> **WHAT TO PRODUCE**
The answer must be an exact copy of the records, with every picture removed.

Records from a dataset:
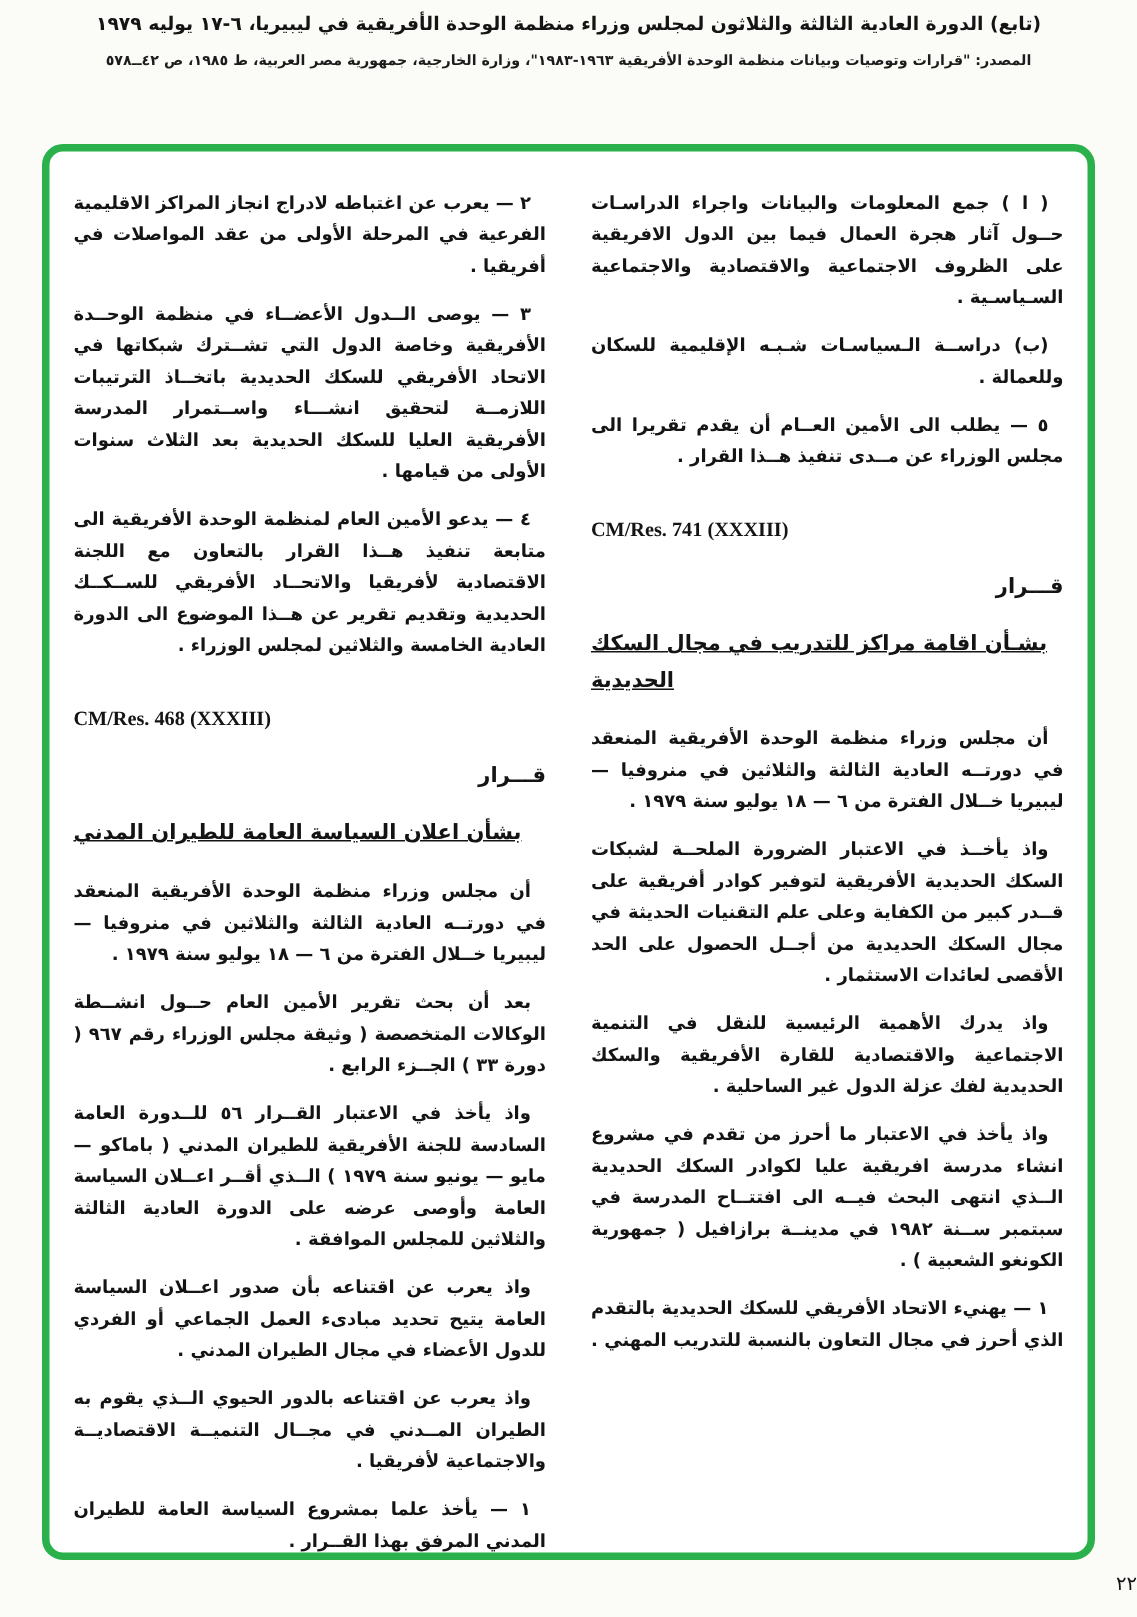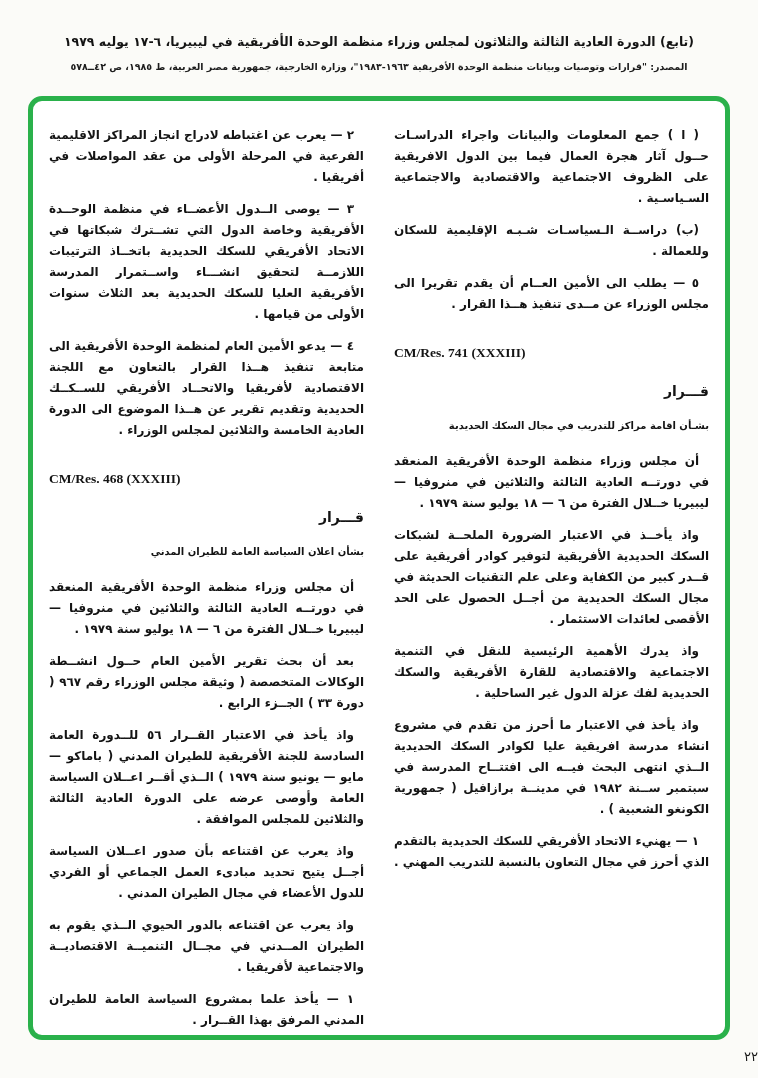--- a/index.html
+++ b/index.html
@@ -13,7 +13,7 @@
     position: relative;
     overflow: hidden;
   }
-  .doc-header { text-align: center; padding-top: 34px; }
+  .doc-header { text-align: center; padding-top: 8px; }
   .header-line1 { font-size: 12.5px; font-weight: bold; letter-spacing: 0.2px; }
   .header-line2 { font-size: 9.5px; font-weight: bold; margin-top: 12px; color: #1c1c1c; }
   .content-box {

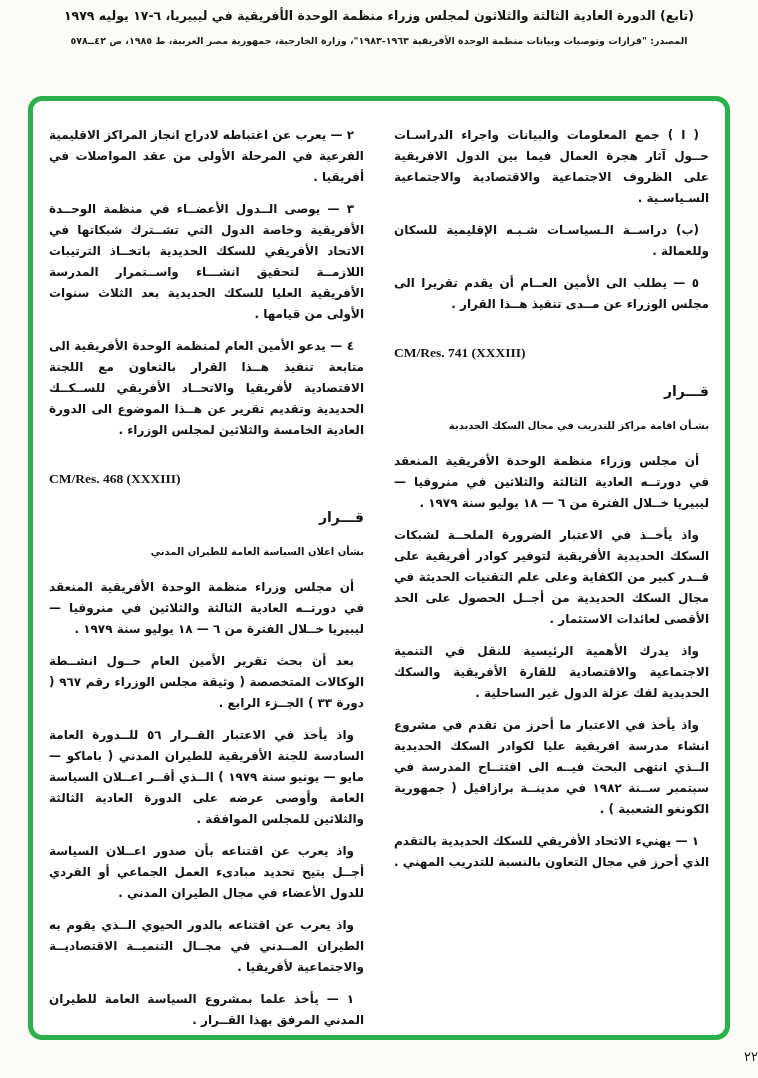--- a/index.html
+++ b/index.html
@@ -54,11 +54,12 @@
     text-indent: 0;
   }
   .res-subtitle {
-    text-align: right;
+    text-align: left;
     font-weight: bold;
-    font-size: 10px;
+    font-size: 14px;
     margin: 0 0 16px 0;
     text-indent: 0;
+    text-decoration: underline;
   }
   .page-number {
     position: absolute;

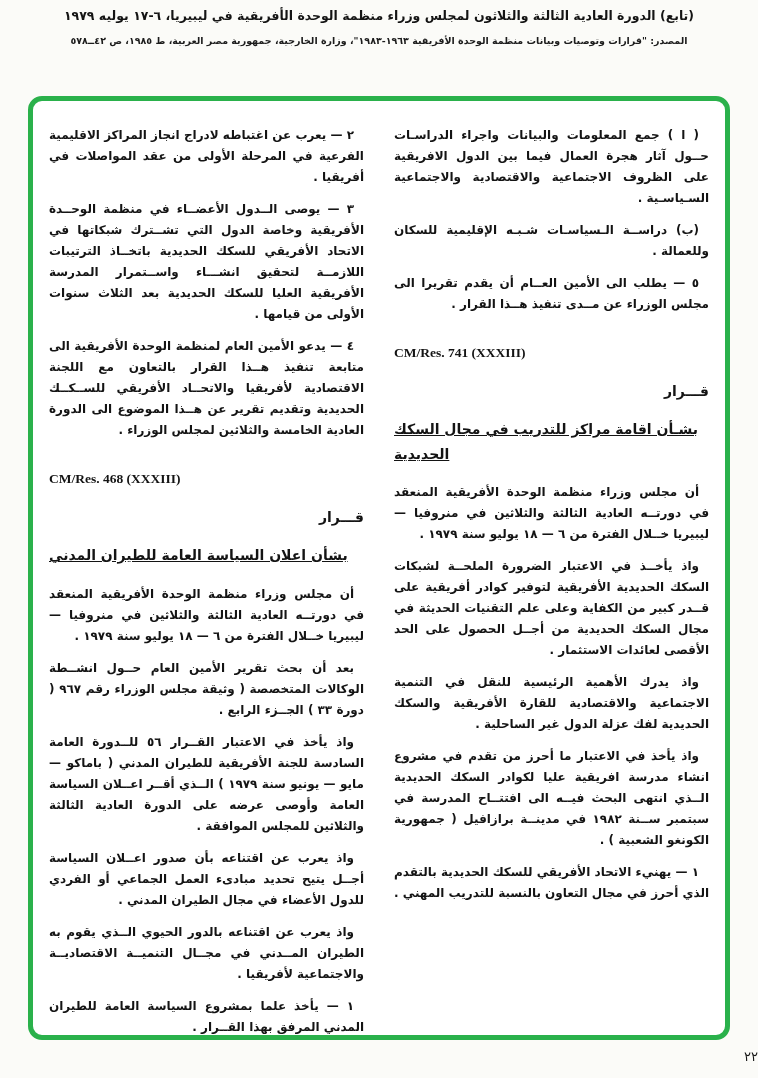--- a/index.html
+++ b/index.html
@@ -111,7 +111,7 @@
         <p class="para">أن مجلس وزراء منظمة الوحدة الأفريقية المنعقد في دورتــه العادية الثالثة والثلاثين في منروفيا — ليبيريا خــلال الفترة من ٦ — ١٨ يوليو سنة ١٩٧٩ .</p>
         <p class="para">بعد أن بحث تقرير الأمين العام حــول انشــطة الوكالات المتخصصة ( وثيقة مجلس الوزراء رقم ٩٦٧ ( دورة ٣٣ ) الجــزء الرابع .</p>
         <p class="para">واذ يأخذ في الاعتبار القــرار ٥٦ للــدورة العامة السادسة للجنة الأفريقية للطيران المدني ( باماكو — مايو — يونيو سنة ١٩٧٩ ) الــذي أقــر اعــلان السياسة العامة وأوصى عرضه على الدورة العادية الثالثة والثلاثين للمجلس الموافقة .</p>
-        <p class="para">واذ يعرب عن اقتناعه بأن صدور اعــلان السياسة أجــل يتيح تحديد مبادىء العمل الجماعي أو الفردي للدول الأعضاء في مجال الطيران المدني .</p>
+        <p class="para">واذ يعرب عن اقتناعه بأن صدور اعــلان السياسة العامة يتيح تحديد مبادىء العمل الجماعي أو الفردي للدول الأعضاء في مجال الطيران المدني .</p>
         <p class="para">واذ يعرب عن اقتناعه بالدور الحيوي الــذي يقوم به الطيران المــدني في مجــال التنميــة الاقتصاديــة والاجتماعية لأفريقيا .</p>
         <p class="para">١ — يأخذ علما بمشروع السياسة العامة للطيران المدني المرفق بهذا القــرار .</p>
 

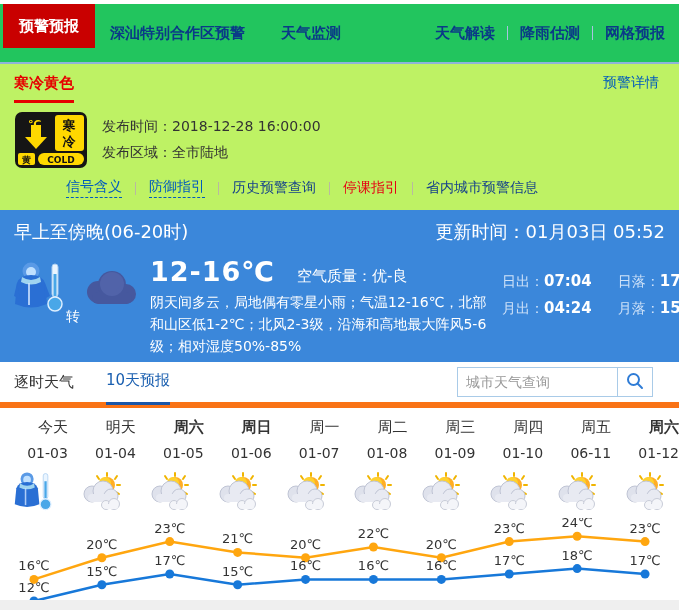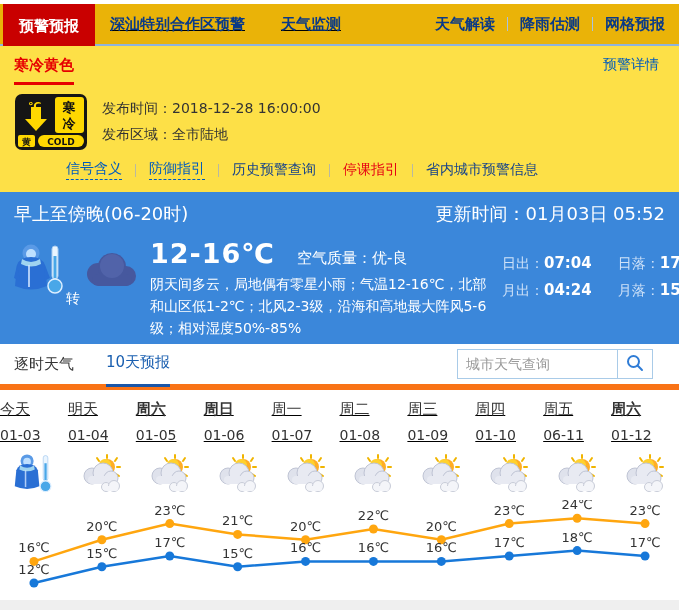--- a/index.html
+++ b/index.html
@@ -8,7 +8,7 @@
   .page { position:relative; width:679px; height:610px; background:#fff; overflow:hidden; }
 
   
-  .topbar { position:relative; margin-top:4px; height:42px; background:#eab308;
+  .topbar { position:relative; margin-top:4px; height:60px; background:#22c55e;
             border-bottom:2px solid #8fb3da; display:flex; align-items:center;justify-content:center; }
   .tab-active-red { position:absolute; left:3px; top:0; width:92px; height:44px;
             background:#c90000; color:#fff; font-size:15px; font-weight:bold;

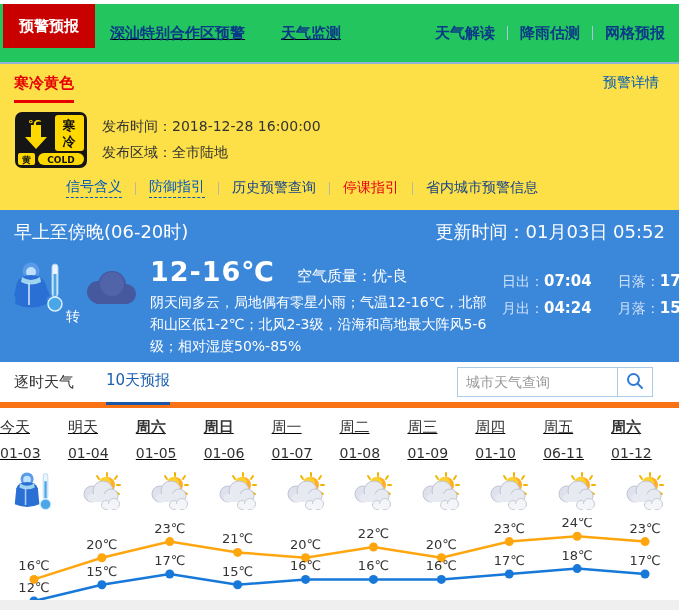--- a/index.html
+++ b/index.html
@@ -13,7 +13,7 @@
   .tab-active-red { position:absolute; left:3px; top:0; width:92px; height:44px;
             background:#c90000; color:#fff; font-size:15px; font-weight:bold;
             display:flex; align-items:center; justify-content:center; cursor:pointer; }
-  .nav-left { display:flex; align-items:center; margin-left:110px; gap:36px;text-decoration:underline; }
+  .nav-left { display:flex; align-items:center; margin-left:110px; gap:36px; }
   .nav-item { color:#0a3a87; font-size:15px; font-weight:bold; cursor:pointer; white-space:nowrap; }
   .nav-right { display:flex; align-items:center; margin-left:auto; margin-right:14px; }
   .nav-sep { width:1px; height:14px; background:#a9c3e0; margin:0 12px; }

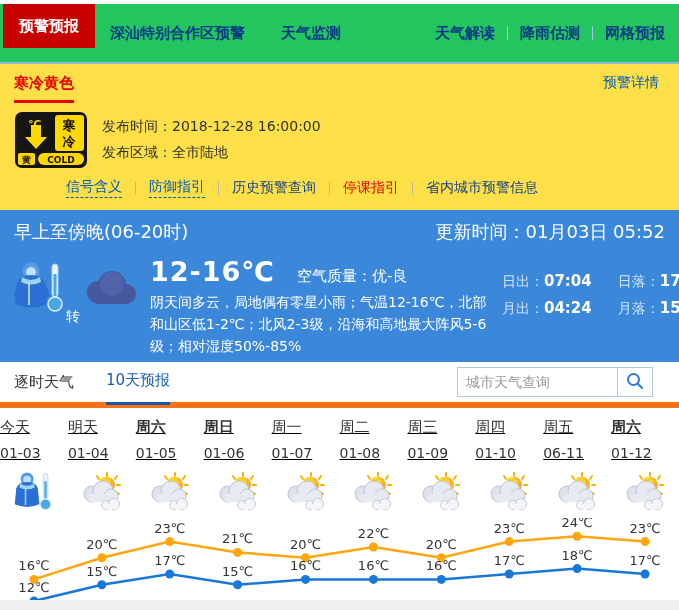--- a/index.html
+++ b/index.html
@@ -19,7 +19,7 @@
   .nav-sep { width:1px; height:14px; background:#a9c3e0; margin:0 12px; }
 
   
-  .alert { height:146px; background:#fde047; padding:10px 14px 0 14px; position:relative; }
+  .alert { height:146px; background:#bef264; padding:10px 14px 0 14px; position:relative; }
   .alert-head { display:flex; justify-content:space-between; align-items:flex-start; }
   .alert-type { color:#e60000; font-size:15px; font-weight:bold; display:inline-block;
                 padding-bottom:7px; border-bottom:3px solid #e60000; cursor:pointer; }

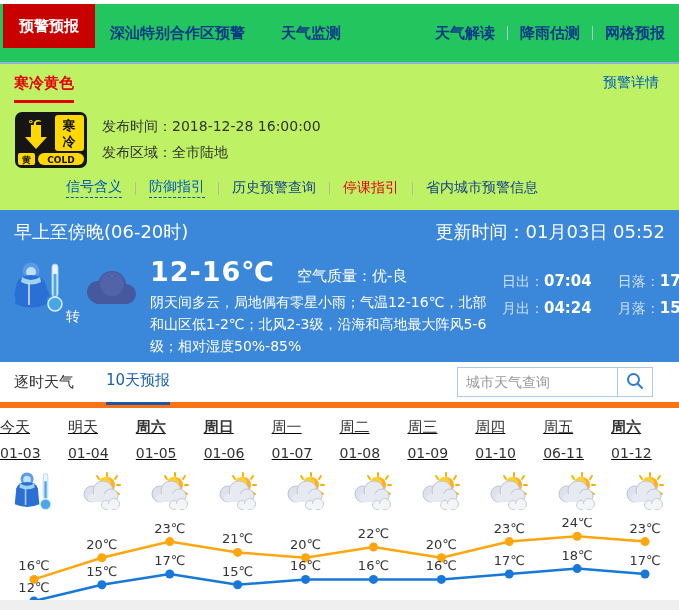--- a/index.html
+++ b/index.html
@@ -69,7 +69,7 @@
 
   
   .forecast-grid { display:grid; grid-template-columns:repeat(10,1fr); width:679px; }
-  .fday { text-align:left; cursor:pointer;text-decoration:underline; }
+  .fday { text-align:right; cursor:pointer; }
   .fday .dname { display:block; font-size:15px; color:#333; line-height:26px; margin-top:6px; }
   .fday .dname.bold { font-weight:bold; }
   .fday .ddate { display:block; font-size:14px; color:#333; line-height:26px; }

> **EXPECTED ANSWER**
--- a/index.html
+++ b/index.html
@@ -13,7 +13,7 @@
     position: relative;
     overflow: hidden;
   }
-  .doc-header { text-align: center; padding-top: 34px; }
+  .doc-header { text-align: center; padding-top: 8px; }
   .header-line1 { font-size: 12.5px; font-weight: bold; letter-spacing: 0.2px; }
   .header-line2 { font-size: 9.5px; font-weight: bold; margin-top: 12px; color: #1c1c1c; }
   .content-box {

--- a/index.html
+++ b/index.html
@@ -54,11 +54,12 @@
     text-indent: 0;
   }
   .res-subtitle {
-    text-align: right;
+    text-align: left;
     font-weight: bold;
-    font-size: 10px;
+    font-size: 14px;
     margin: 0 0 16px 0;
     text-indent: 0;
+    text-decoration: underline;
   }
   .page-number {
     position: absolute;

--- a/index.html
+++ b/index.html
@@ -111,7 +111,7 @@
         <p class="para">أن مجلس وزراء منظمة الوحدة الأفريقية المنعقد في دورتــه العادية الثالثة والثلاثين في منروفيا — ليبيريا خــلال الفترة من ٦ — ١٨ يوليو سنة ١٩٧٩ .</p>
         <p class="para">بعد أن بحث تقرير الأمين العام حــول انشــطة الوكالات المتخصصة ( وثيقة مجلس الوزراء رقم ٩٦٧ ( دورة ٣٣ ) الجــزء الرابع .</p>
         <p class="para">واذ يأخذ في الاعتبار القــرار ٥٦ للــدورة العامة السادسة للجنة الأفريقية للطيران المدني ( باماكو — مايو — يونيو سنة ١٩٧٩ ) الــذي أقــر اعــلان السياسة العامة وأوصى عرضه على الدورة العادية الثالثة والثلاثين للمجلس الموافقة .</p>
-        <p class="para">واذ يعرب عن اقتناعه بأن صدور اعــلان السياسة أجــل يتيح تحديد مبادىء العمل الجماعي أو الفردي للدول الأعضاء في مجال الطيران المدني .</p>
+        <p class="para">واذ يعرب عن اقتناعه بأن صدور اعــلان السياسة العامة يتيح تحديد مبادىء العمل الجماعي أو الفردي للدول الأعضاء في مجال الطيران المدني .</p>
         <p class="para">واذ يعرب عن اقتناعه بالدور الحيوي الــذي يقوم به الطيران المــدني في مجــال التنميــة الاقتصاديــة والاجتماعية لأفريقيا .</p>
         <p class="para">١ — يأخذ علما بمشروع السياسة العامة للطيران المدني المرفق بهذا القــرار .</p>
 

--- a/index.html
+++ b/index.html
@@ -8,7 +8,7 @@
   .page { position:relative; width:679px; height:610px; background:#fff; overflow:hidden; }
 
   
-  .topbar { position:relative; margin-top:4px; height:42px; background:#eab308;
+  .topbar { position:relative; margin-top:4px; height:60px; background:#22c55e;
             border-bottom:2px solid #8fb3da; display:flex; align-items:center;justify-content:center; }
   .tab-active-red { position:absolute; left:3px; top:0; width:92px; height:44px;
             background:#c90000; color:#fff; font-size:15px; font-weight:bold;

--- a/index.html
+++ b/index.html
@@ -13,7 +13,7 @@
   .tab-active-red { position:absolute; left:3px; top:0; width:92px; height:44px;
             background:#c90000; color:#fff; font-size:15px; font-weight:bold;
             display:flex; align-items:center; justify-content:center; cursor:pointer; }
-  .nav-left { display:flex; align-items:center; margin-left:110px; gap:36px;text-decoration:underline; }
+  .nav-left { display:flex; align-items:center; margin-left:110px; gap:36px; }
   .nav-item { color:#0a3a87; font-size:15px; font-weight:bold; cursor:pointer; white-space:nowrap; }
   .nav-right { display:flex; align-items:center; margin-left:auto; margin-right:14px; }
   .nav-sep { width:1px; height:14px; background:#a9c3e0; margin:0 12px; }

--- a/index.html
+++ b/index.html
@@ -19,7 +19,7 @@
   .nav-sep { width:1px; height:14px; background:#a9c3e0; margin:0 12px; }
 
   
-  .alert { height:146px; background:#fde047; padding:10px 14px 0 14px; position:relative; }
+  .alert { height:146px; background:#bef264; padding:10px 14px 0 14px; position:relative; }
   .alert-head { display:flex; justify-content:space-between; align-items:flex-start; }
   .alert-type { color:#e60000; font-size:15px; font-weight:bold; display:inline-block;
                 padding-bottom:7px; border-bottom:3px solid #e60000; cursor:pointer; }

--- a/index.html
+++ b/index.html
@@ -69,7 +69,7 @@
 
   
   .forecast-grid { display:grid; grid-template-columns:repeat(10,1fr); width:679px; }
-  .fday { text-align:left; cursor:pointer;text-decoration:underline; }
+  .fday { text-align:right; cursor:pointer; }
   .fday .dname { display:block; font-size:15px; color:#333; line-height:26px; margin-top:6px; }
   .fday .dname.bold { font-weight:bold; }
   .fday .ddate { display:block; font-size:14px; color:#333; line-height:26px; }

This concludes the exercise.